TASK PROMPT:
Give the records again in full, exactly as they appear, but without the pictures.

─── MATERIAL PROVIDED ───

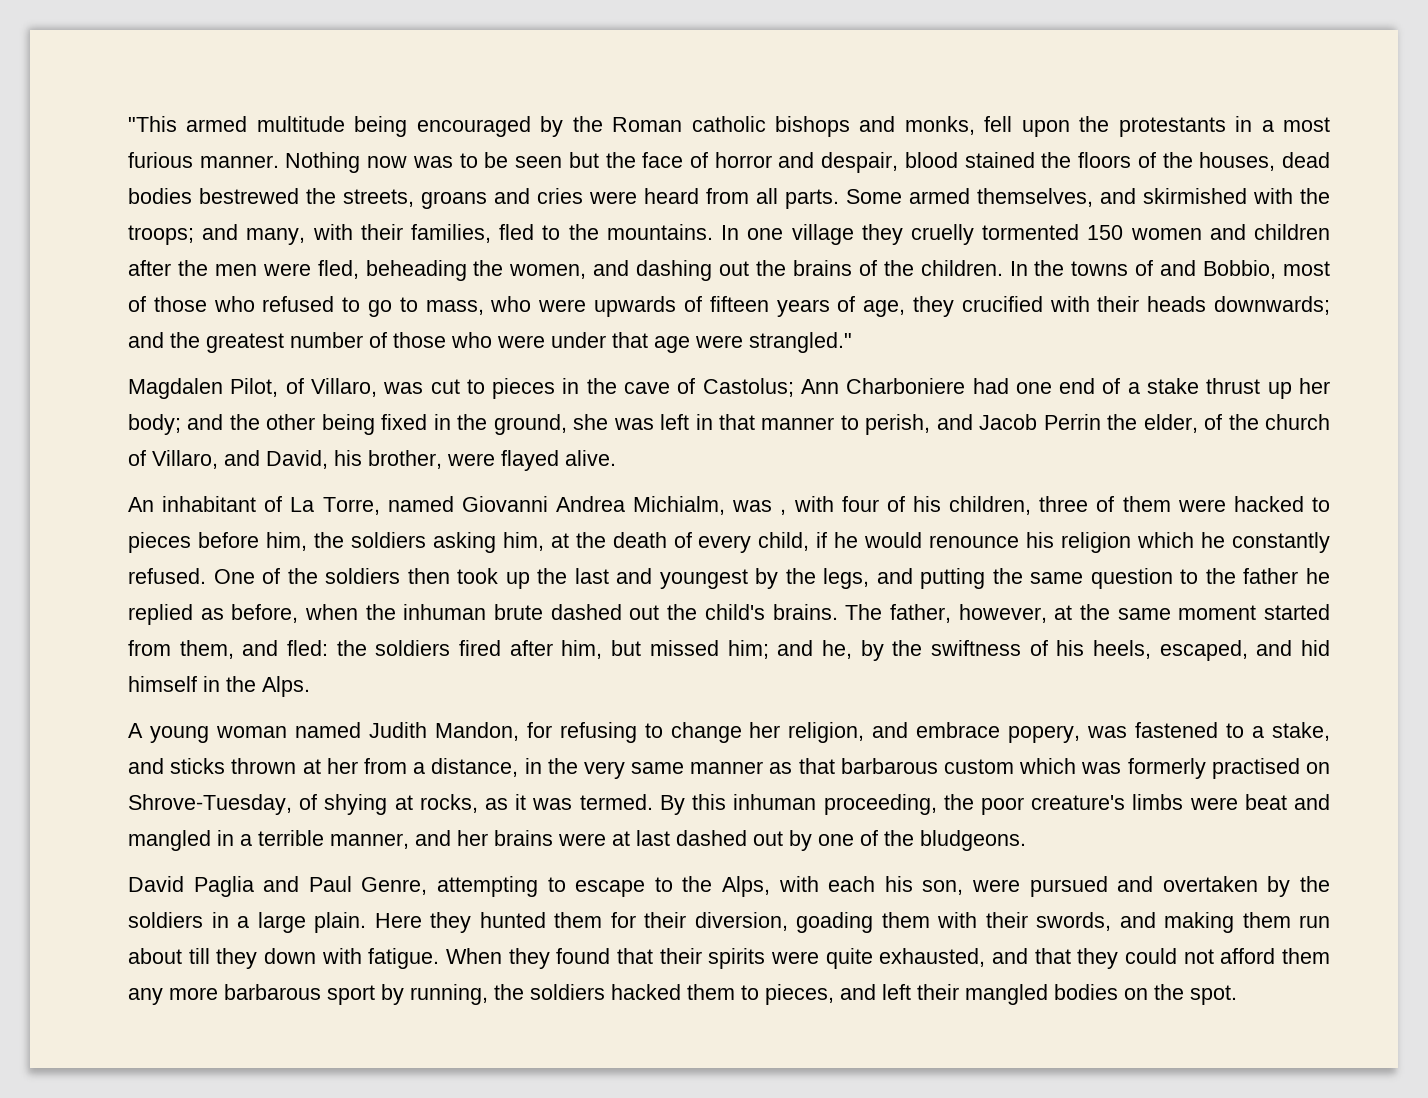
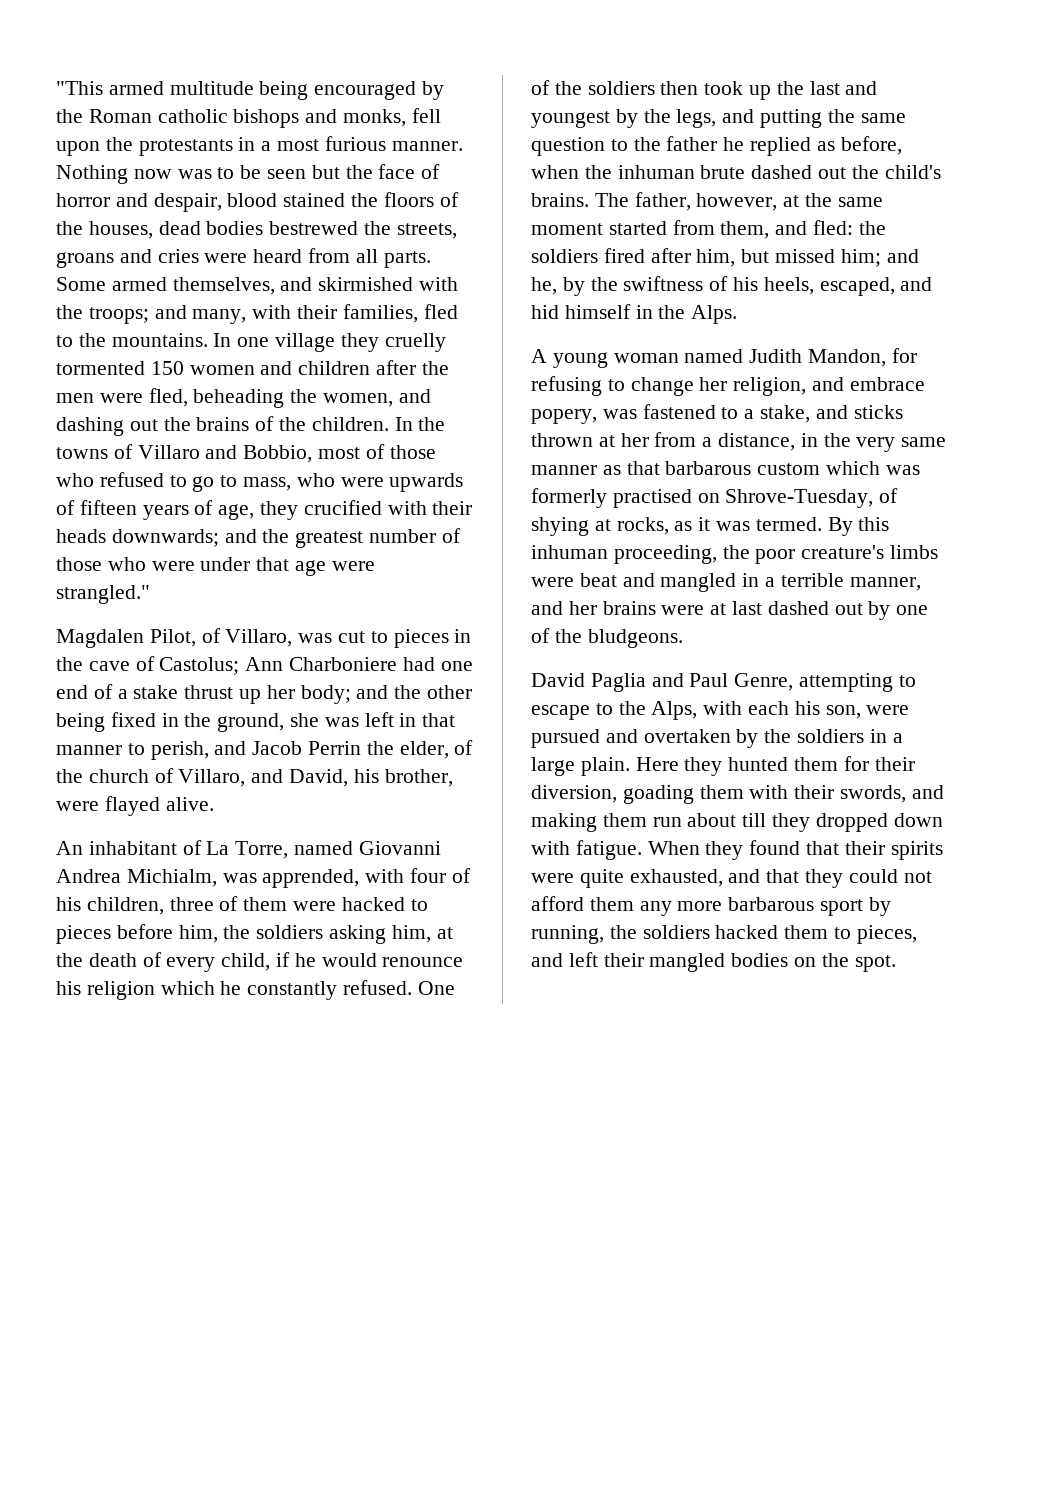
- In the towns of and Bobbio, most of those who refused to go to mass, who were upwards of fifteen years of age, they crucified with their heads downwards; and the greatest number of those who were under that age were strangled."
+ In the towns of Villaro and Bobbio, most of those who refused to go to mass, who were upwards of fifteen years of age, they crucified with their heads downwards; and the greatest number of those who were under that age were strangled."
- An inhabitant of La Torre, named Giovanni Andrea Michialm, was , with four of his children, three of them were hacked to pieces before him, the soldiers asking him, at the death of every child, if he would renounce his religion which he constantly refused.
+ An inhabitant of La Torre, named Giovanni Andrea Michialm, was apprended, with four of his children, three of them were hacked to pieces before him, the soldiers asking him, at the death of every child, if he would renounce his religion which he constantly refused.
- Here they hunted them for their diversion, goading them with their swords, and making them run about till they down with fatigue.
+ Here they hunted them for their diversion, goading them with their swords, and making them run about till they dropped down with fatigue.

───

WRITTEN SOLUTION:
- In the towns of and Bobbio, most of those who refused to go to mass, who were upwards of fifteen years of age, they crucified with their heads downwards; and the greatest number of those who were under that age were strangled."
+ In the towns of Villaro and Bobbio, most of those who refused to go to mass, who were upwards of fifteen years of age, they crucified with their heads downwards; and the greatest number of those who were under that age were strangled."
- An inhabitant of La Torre, named Giovanni Andrea Michialm, was , with four of his children, three of them were hacked to pieces before him, the soldiers asking him, at the death of every child, if he would renounce his religion which he constantly refused.
+ An inhabitant of La Torre, named Giovanni Andrea Michialm, was apprended, with four of his children, three of them were hacked to pieces before him, the soldiers asking him, at the death of every child, if he would renounce his religion which he constantly refused.
- Here they hunted them for their diversion, goading them with their swords, and making them run about till they down with fatigue.
+ Here they hunted them for their diversion, goading them with their swords, and making them run about till they dropped down with fatigue.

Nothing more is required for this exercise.